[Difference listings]
^^^^^^^^^^^^^^^^
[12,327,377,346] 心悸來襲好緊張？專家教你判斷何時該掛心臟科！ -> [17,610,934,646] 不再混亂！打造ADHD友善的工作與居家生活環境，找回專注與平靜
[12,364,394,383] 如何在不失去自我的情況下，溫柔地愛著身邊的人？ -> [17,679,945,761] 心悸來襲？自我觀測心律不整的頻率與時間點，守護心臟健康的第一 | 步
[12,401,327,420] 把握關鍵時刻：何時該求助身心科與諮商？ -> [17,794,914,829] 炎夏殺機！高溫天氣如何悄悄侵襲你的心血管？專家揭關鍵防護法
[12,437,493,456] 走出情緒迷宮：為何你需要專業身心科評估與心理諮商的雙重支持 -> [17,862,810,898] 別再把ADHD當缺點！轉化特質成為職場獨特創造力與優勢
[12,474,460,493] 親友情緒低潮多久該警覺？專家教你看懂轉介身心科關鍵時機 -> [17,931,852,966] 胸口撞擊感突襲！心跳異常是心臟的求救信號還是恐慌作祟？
^^^^^^^^^^^^^^^^
--- Work order ---
Would you write out the data exactly as it reads?

--- Response to this task ---
[12,327,377,346] 心悸來襲好緊張？專家教你判斷何時該掛心臟科！ -> [17,610,934,646] 不再混亂！打造ADHD友善的工作與居家生活環境，找回專注與平靜
[12,364,394,383] 如何在不失去自我的情況下，溫柔地愛著身邊的人？ -> [17,679,945,761] 心悸來襲？自我觀測心律不整的頻率與時間點，守護心臟健康的第一 | 步
[12,401,327,420] 把握關鍵時刻：何時該求助身心科與諮商？ -> [17,794,914,829] 炎夏殺機！高溫天氣如何悄悄侵襲你的心血管？專家揭關鍵防護法
[12,437,493,456] 走出情緒迷宮：為何你需要專業身心科評估與心理諮商的雙重支持 -> [17,862,810,898] 別再把ADHD當缺點！轉化特質成為職場獨特創造力與優勢
[12,474,460,493] 親友情緒低潮多久該警覺？專家教你看懂轉介身心科關鍵時機 -> [17,931,852,966] 胸口撞擊感突襲！心跳異常是心臟的求救信號還是恐慌作祟？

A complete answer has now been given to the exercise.